Next, Dennis moves to close the deal in favor of the biggest integrated software vendors in the world:

Of course if you finally bite the bullet on the BPM suite philosophy issue (vs. BPM point product), why not go all the way and buy into the entire Oracle, SAP, TIBCO–and now Software Ag–stack (vs. a BPM suite from a BPM supplier that does not develop and market an entire stack)?

Well, of course the answer to this is simple:  None of these vendors has a compelling BPMS suite when compared with the so-called “Pure Plays”.  This isn’t just my opinion, it is backed up by the last 6 years of Gartner and Forrester research in the BPM space – where essentially they find that 6 years down the road, the big boys are still “just 2 years away” from having a real BPM suite.  And the touch points between BPM suites and “the rest of the stack” are really well-defined, and based on open standards (web services that can be auto-discovered, J2EE containers that are nearly commoditized).

Finally, Dennis ends with something I really don’t understand:

But don’t compare the IBM deal Phil writes about with all IBM deals. As I said in my earlier blog post, don’t compare IBM with Oracle, SAP, TIBCO, etc. And don’t compare sales/marketing tactics with value.

I just have to ask the obvious question:  why not?  It isn’t the first (nor the last) time IBM will use this tactic on a deal.  In fact, it is probably IBM’s most common tactic against BPM suite vendors like Lombardi.  And why not compare this to the sales tactics of Oracle, SAP, TIBCO, etc. when we already know that they engage in similar tactics?  BEA did this with Fuego.  Oracle bought BEA.  Do we really believe they won’t engage in some of the same tactics?  SAP has a long history of doing this kind of thing as well. Apparently we’re just not supposed to compare them because… well, just because.  Or because Dennis says so.  That isn’t a good enough reason for me.

Look, I’m not saying that it is immoral or evil to do these things – it is just a business tactic designed to outflank smaller competitors (and smaller competitors have their own sales tactics).  But the reason this outflanking maneuver is needed is because the product they are pushing is provably inferior.  If it wasn’t, the IBM’s and Oracle’s of the world would love to go head-to-head with the little guys and pound them to dust.

Having been on both sides of this equation, I can tell you it was quite fun when you had the superior product AND financial resources to really take it to the little guy in a head-to-head competition.  When you don’t, the flanking maneuver can be effective so long as the customer values the other pieces you are selling, or so long as you can convince them that another product is actually the most important thing to focus on (preferably another product that the smaller vendor either doesn’t have or has very weak representation in). I think part of the challenge for the stack vendors lately is that most customers already own their raft-load of other software (J2EE containers and integration technologies and ERP systems), and so the customer doesn’t have a compelling reason to look away from the head-to-head value proposition of the BPM software evaluation…
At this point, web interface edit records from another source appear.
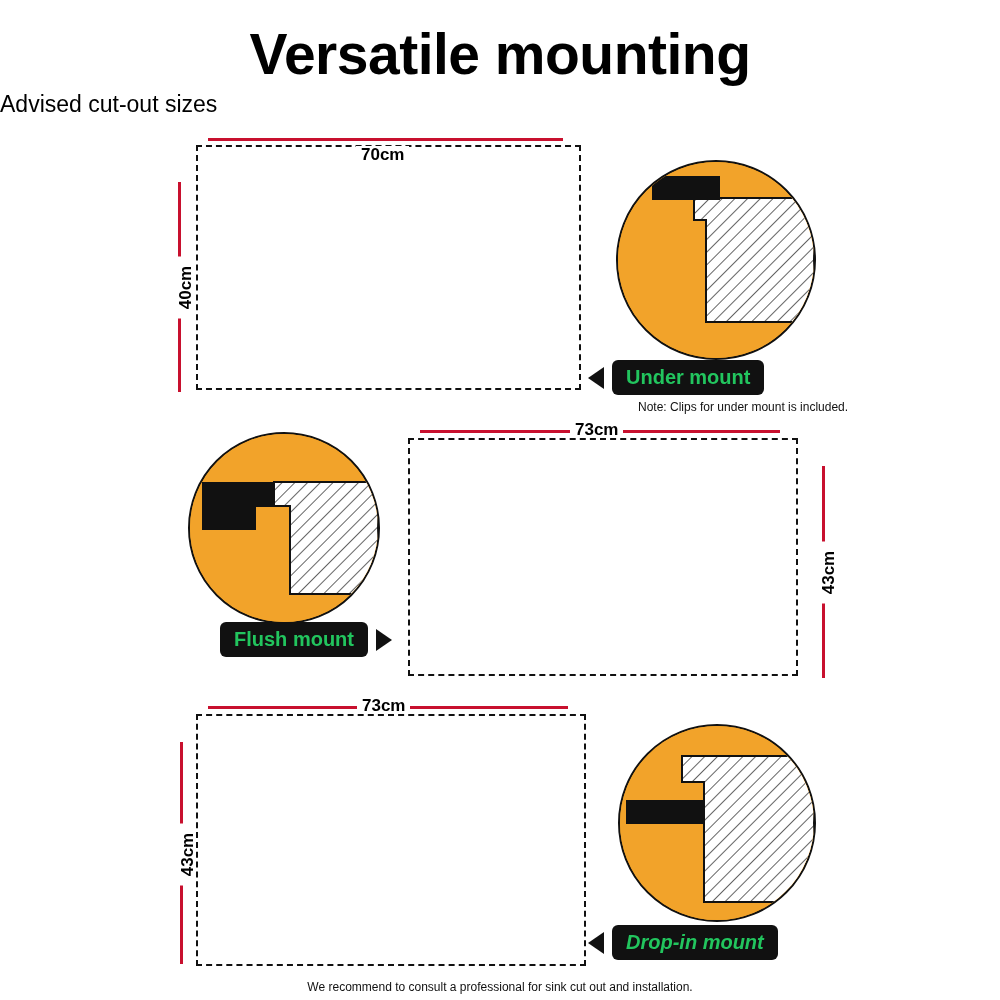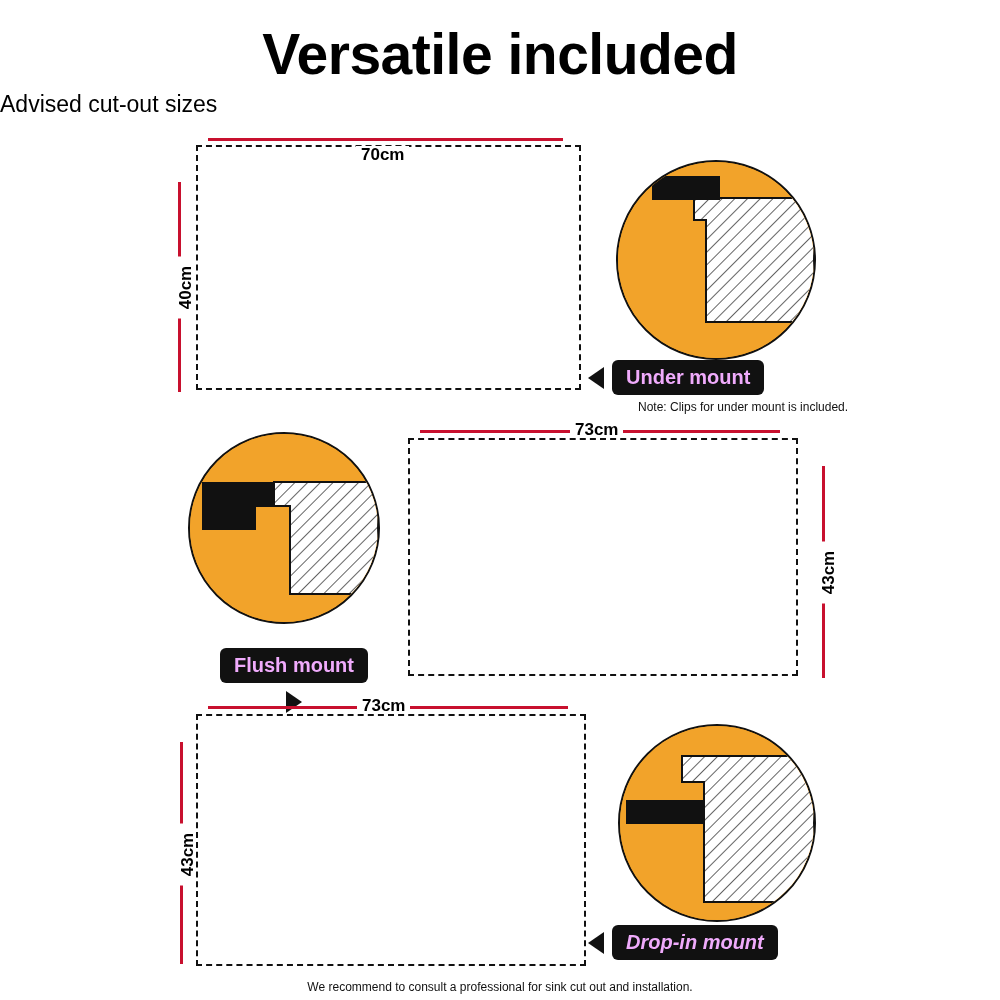--- a/index.html
+++ b/index.html
@@ -91,21 +91,21 @@
 
   
   .callout {
     position: absolute;
     display: flex;
     align-items: center;
     gap: 8px;
   }
   .pill {
     background: #111111;
-    color: #f0abfc;
+    color: #22c55e;
     font-size: 20px;
     font-weight: bold;
     padding: 7px 14px 8px 14px;
     border-radius: 6px;
     line-height: 1;
     white-space: nowrap;
   }
   .arrow-left, .arrow-right {
     width: 0; height: 0;
   }
@@ -136,21 +136,21 @@
     text-align: center;
     font-size: 12px;
     color: #111;
   }
 </style>
 </head>
 <body>
 
 <div class="stage">
 
-  <div class="title">Versatile included</div>
+  <div class="title">Versatile mounting</div>
   <div class="subtitle">Advised cut-out sizes</div>
 
   <div class="cutout" style="left:196px; top:145px; width:385px; height:245px;"></div>
 
   <div class="rule-h" style="left:208px; top:138px; width:355px;"></div>
   <div class="dim-label" style="left:356px; top:146px;">70cm</div>
 
   <div class="rule-v" style="left:178px; top:182px; height:210px;"></div>
   <div class="dim-label vert" style="left:154px; top:279px; width:52px; text-align:center;">40cm</div>
 
@@ -197,21 +197,21 @@
       <rect x="0" y="0" width="188" height="188" fill="#f2a32a"></rect>
 
       <path d="M84 48 L188 48 L188 160 L100 160 L100 72 L84 72 Z" fill="#ffffff" stroke="none"></path>
       <path d="M84 48 L188 48 L188 160 L100 160 L100 72 L84 72 Z" fill="url(#hatchB)" stroke="#111111" stroke-width="2"></path>
 
       <path d="M12 48 L84 48 L84 72 L66 72 L66 96 L12 96 Z" fill="#111111"></path>
       <path d="M66 72 L100 72" stroke="#111111" stroke-width="2" fill="none"></path>
     </svg>
   </div>
 
-  <div class="callout" style="left:220px; top:648px;flex-direction:column;">
+  <div class="callout" style="left:220px; top:622px;">
     <span class="pill">Flush mount</span>
     <span class="arrow-right"></span>
   </div>
 
   <div class="cutout" style="left:196px; top:714px; width:390px; height:252px;"></div>
 
   <div class="rule-h" style="left:208px; top:706px; width:360px;"></div>
   <div class="dim-label" style="left:357px; top:697px;">73cm</div>
 
   <div class="rule-v" style="left:180px; top:742px; height:222px;"></div>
Stack Vendors vs. Pure Plays, Round III

Thursday, July 16th, 2009

A quick recap of the stack vendor vs. pure play debate:

Round I occurred primarily on the ebizQ BPM In Action blog moderated by Dennis Byron, in the following posts:

I think Round I essentially ended with Dennis and I agreeing to disagree – but I think the majority of comments that got past moderation supported my view.  He asked me for specific examples of stack vendors engaging in this behavior of giving away BPM while charging for, say, Websphere – before he would believe my assertion that stack vendors will give away a component against a pureplay vendor to win a deal (not just in BPM, but in any space).  Well, unfortunately any information I have along those lines is not something I’m able to disclose except in the most general way, which wouldn’t fit his definition for specific data point.

Round II is captured best in two blog posts on the BP3 blog – (and I welcome comments on our site, as they are only moderated after the fact – your comments will show up right away, and you’re only subject to moderation if they are viewed to be spam by askimet).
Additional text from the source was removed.